The term ‘future proof’ implies that the Communications Act 2003 has not kept up with changes, particularly technological changes and even that the legislation – or indeed any legislation – is somehow inflexible and ‘bad’. This argument, albeit in different forms, is often marshalled by those in favour of de-regulation or self-regulation – that only ‘industry’ (whoever that might be) can keep up. I would like to challenge this perspective, particularly the suggestion that reliance on industry bodies is the best way to protect the public interest.

What does the term, ‘future proof’ mean? Is it just more techno-babble, oft repeated but with little real meaning?

There are to my mind three drivers threatening the ‘future-proof’ nature of the Communications Act. The first concerns changes deriving from technology and the rapidly changing nature of both the technological devices available and the varying nature of services available. It would be foolish to base a regulatory system on things when those things may change. This realisation is not new; during the 1990s, ‘convergence’ and ‘technological neutrality’ were the buzz words, resulting in the horizontal approach to regulation, with one system for networks and one for content. Many of the problems about the relationship between content and infrastructure are based in the interrelationship of suppliers at various points in the supply chain. While competition law may be an appropriate starting point for these issues, a purely economic approach is unlikely to protect all content and viewer based concerns. This is one issue that the communications review, and any review of the Communications Act, will need to address. Nonetheless, the horizontal and converged approach was that adopted in the Communications Act, albeit imperfectly as we shall see.

The second challenge to a future-proof piece of legislation comes from changes in policy itself. Such changes can be linked to changes in technology, when something new becomes possible. In many cases, the newness is over-stated, often being a variant of what went before. New technologies can cause policy panic. When radio was first introduced, many were concerned about the impact of this new technology on reading and writing; concerns about ‘video nasties’ led to the Video Recordings Act. Sometimes the waves of concern recede, and we are left with a legislative over-response to the perceived problem. This reinforces the need to look to the deeper policy concerns. Of course there are limits to this analysis – as the BBC’s decision to air ‘Jerry Springer the Opera’ shows; it drew criticism from some Christian groups but the decision was upheld by Ofcom as our attitude to religion and blasphemy has changed.

 This piece will focus only on some key points in the Communications Act: the creation of a super-regulator; the approach to different types of transmission (and the limitations of the broadcasting regime); the trend towards devolving regulatory responsibility to industry (or industry bodies); and the use of self-regulation and self-certification.
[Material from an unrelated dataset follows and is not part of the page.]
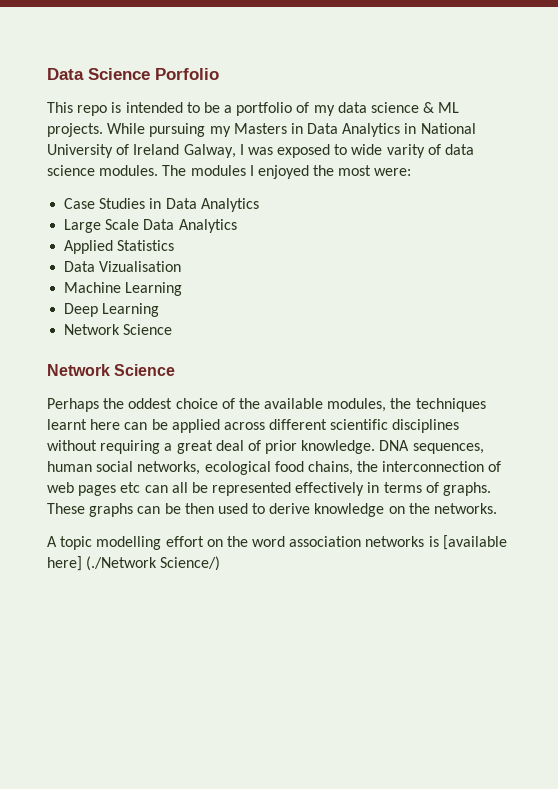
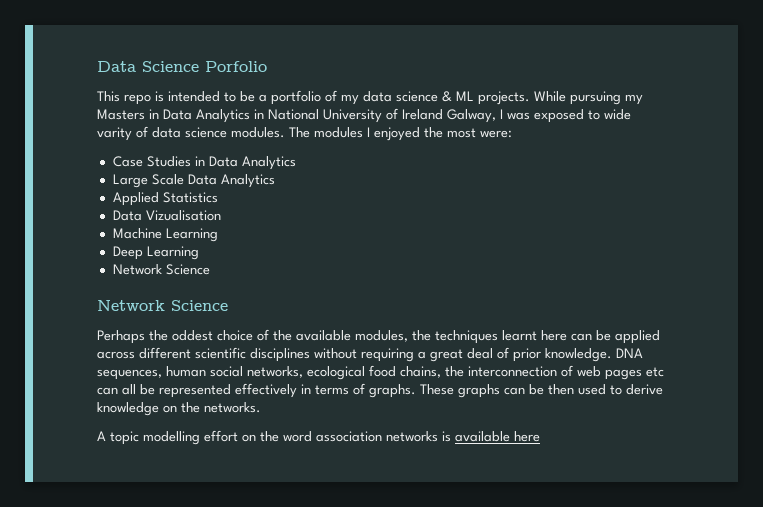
[442,535,507,550] [47,556,221,571] [available here] (./Network Science/) -> [455,431,540,442] available here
The interaction of these aspects of the Communications Act results in some tensions:

  • horizontality and a common approach to regulation v multiple regulators and distinctions between broadcasting and other transmission methods
  • the needs of industry for flexibility v the needs of the audience to understand the system (access and transparency concerns) and
  • economic concerns v qualitative concerns.
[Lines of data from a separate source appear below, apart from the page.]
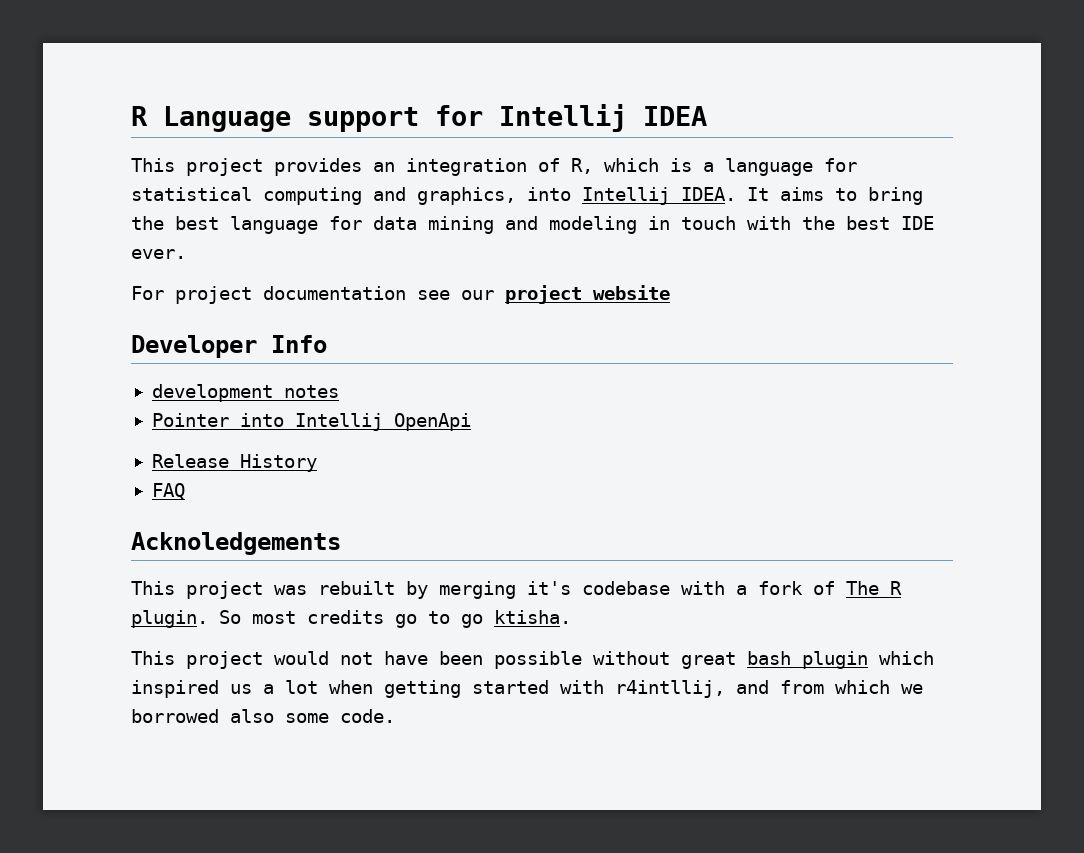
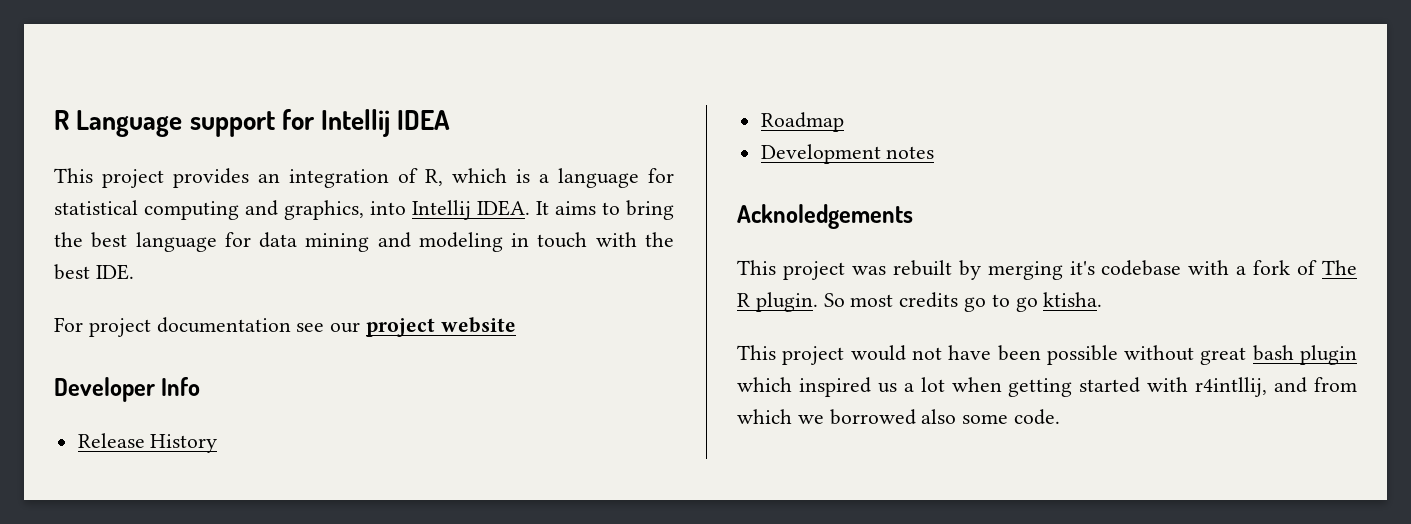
[901,216,934,230] [131,249,186,259] IDE ever. -> [95,264,134,280] IDE.
[151,384,339,402] [151,413,471,431] // development notes // Pointer into Intellij OpenApi -> (201, 386) none
[151,483,185,500] FAQ -> [760,112,844,132] [760,144,935,164] Roadmap // Development notes

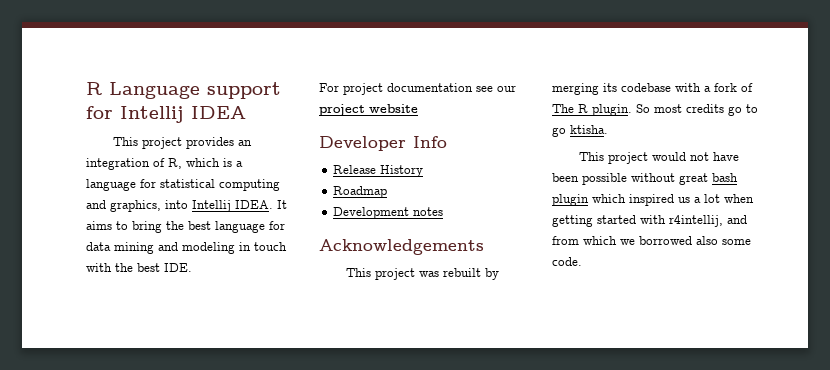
[737,204,913,229] Acknoledgements -> [319,239,484,255] Acknowledgements
[1069,261,1095,275] it's -> [603,83,617,92] its
[1195,377,1268,397] r4intllij, -> [669,215,723,227] r4intellij,

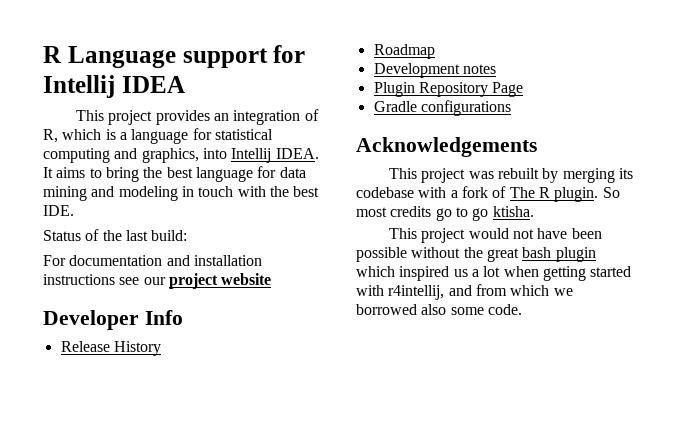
[319,83,473,95] For project documentation -> [43,229,188,241] [43,255,262,266] [43,274,115,285] Status of the last build: // For documentation and installation instructions
(444, 211) none -> [373,82,524,97] [373,100,511,116] // Plugin Repository Page // Gradle configurations
(675, 177) none -> [463,247,483,258] the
Horizontality v Distinction between Broadcast and Internet

Ofcom was created with responsibility for the communications sector generally, reflecting the ideal of platform neutral regulation in a converged industry sector. On the whole, it adopts functional definitions, which look to the nature of the activity rather than the mechanism by which that activity is carried out – ie it attempts a technology neutral approach. Despite this, the Communications Act does not live up to this ideal, perhaps carrying with it the legacy of previous technical limitations.

It is notable that, despite the common approach to carriage, different regimes apply to similar (or the same) content. Broadcasting is distinguished from interactive services, with different protection (if any) applying to the content supplied. Given the fine boundary between some Near Video On Demand (NVOD) and Video On Demand (VOD) systems, is this difference in protection obvious to the viewer? Media literacy presupposes the viewer is aware of the framework within which the services are provided which is often far from clear, quite apart from the issue of a level playing field for service-providers. With the implementation of the Audio Visual Media Services Directive 2007(AVMSD),[ii] the Communications Act will have to be amended to account for the obligations required to be imposed on all audiovisual media service providers – which will include those providing services over two-way, as well as one-way, systems. We will still be left with awkward distinctions – based on viewer choices (which are themselves technology dependent) – between push and pull, linear and interactive. Perhaps we need to revisit the logic of this distinction.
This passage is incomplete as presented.